Aim of the exercise
Transcribe the listing below exactly, without pictures.

====== Data to process ======

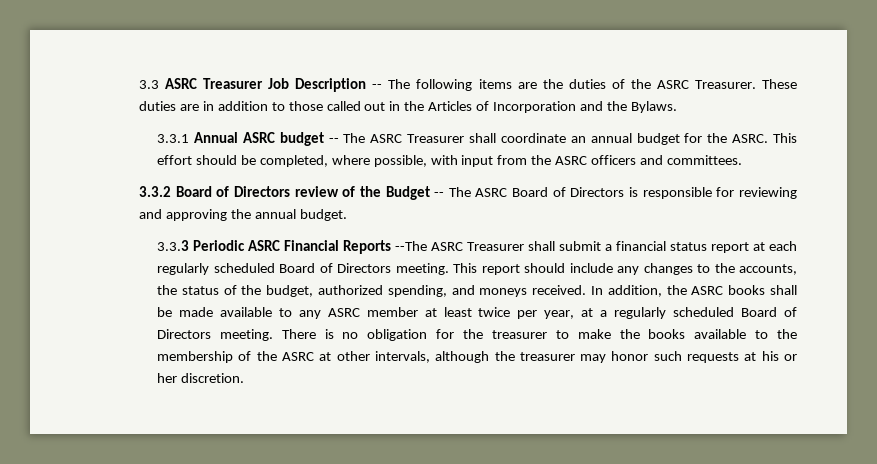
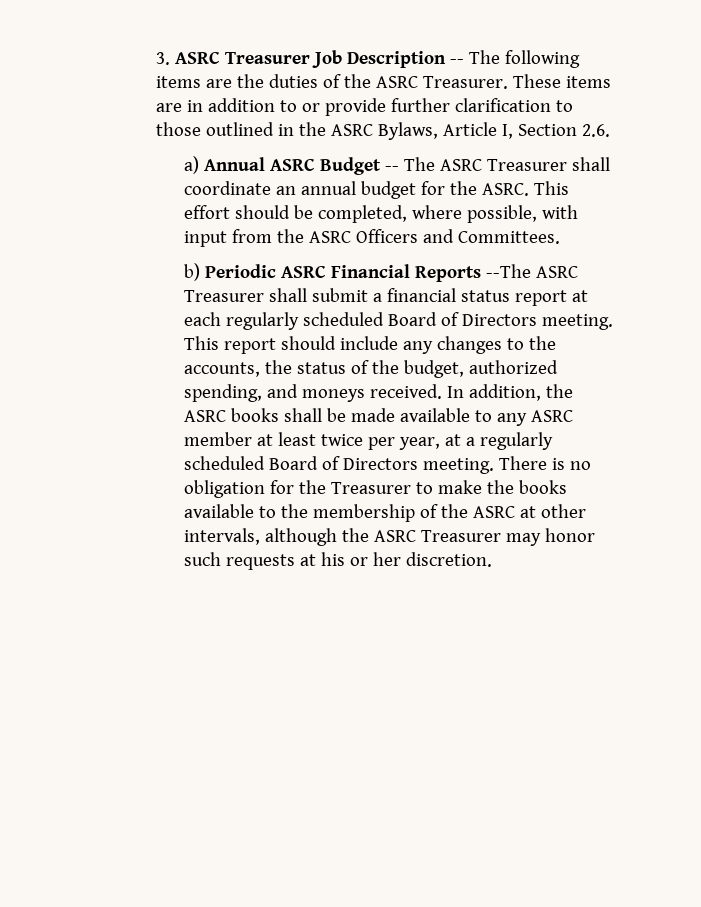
- 3.3 ASRC Treasurer Job Description -- The following items are the duties of the ASRC Treasurer.
+ 3. ASRC Treasurer Job Description -- The following items are the duties of the ASRC Treasurer.
- These duties are in addition to those called out in the Articles of Incorporation and the Bylaws.
- 3.3.1 Annual ASRC budget -- The ASRC Treasurer shall coordinate an annual budget for the ASRC.
+ These items are in addition to or provide further clarification to those outlined in the ASRC Bylaws, Article I, Section 2.6.
+ a) Annual ASRC Budget -- The ASRC Treasurer shall coordinate an annual budget for the ASRC.
- This effort should be completed, where possible, with input from the ASRC officers and committees.
- 3.3.2 Board of Directors review of the Budget -- The ASRC Board of Directors is responsible for reviewing and approving the annual budget.
- 3.3.3 Periodic ASRC Financial Reports --The ASRC Treasurer shall submit a financial status report at each regularly scheduled Board of Directors meeting.
+ This effort should be completed, where possible, with input from the ASRC Officers and Committees.
+ b) Periodic ASRC Financial Reports --The ASRC Treasurer shall submit a financial status report at each regularly scheduled Board of Directors meeting.
- There is no obligation for the treasurer to make the books available to the membership of the ASRC at other intervals, although the treasurer may honor such requests at his or her discretion.
+ There is no obligation for the Treasurer to make the books available to the membership of the ASRC at other intervals, although the ASRC Treasurer may honor such requests at his or her discretion.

======

Exercise answer
- 3.3 ASRC Treasurer Job Description -- The following items are the duties of the ASRC Treasurer.
+ 3. ASRC Treasurer Job Description -- The following items are the duties of the ASRC Treasurer.
- These duties are in addition to those called out in the Articles of Incorporation and the Bylaws.
- 3.3.1 Annual ASRC budget -- The ASRC Treasurer shall coordinate an annual budget for the ASRC.
+ These items are in addition to or provide further clarification to those outlined in the ASRC Bylaws, Article I, Section 2.6.
+ a) Annual ASRC Budget -- The ASRC Treasurer shall coordinate an annual budget for the ASRC.
- This effort should be completed, where possible, with input from the ASRC officers and committees.
- 3.3.2 Board of Directors review of the Budget -- The ASRC Board of Directors is responsible for reviewing and approving the annual budget.
- 3.3.3 Periodic ASRC Financial Reports --The ASRC Treasurer shall submit a financial status report at each regularly scheduled Board of Directors meeting.
+ This effort should be completed, where possible, with input from the ASRC Officers and Committees.
+ b) Periodic ASRC Financial Reports --The ASRC Treasurer shall submit a financial status report at each regularly scheduled Board of Directors meeting.
- There is no obligation for the treasurer to make the books available to the membership of the ASRC at other intervals, although the treasurer may honor such requests at his or her discretion.
+ There is no obligation for the Treasurer to make the books available to the membership of the ASRC at other intervals, although the ASRC Treasurer may honor such requests at his or her discretion.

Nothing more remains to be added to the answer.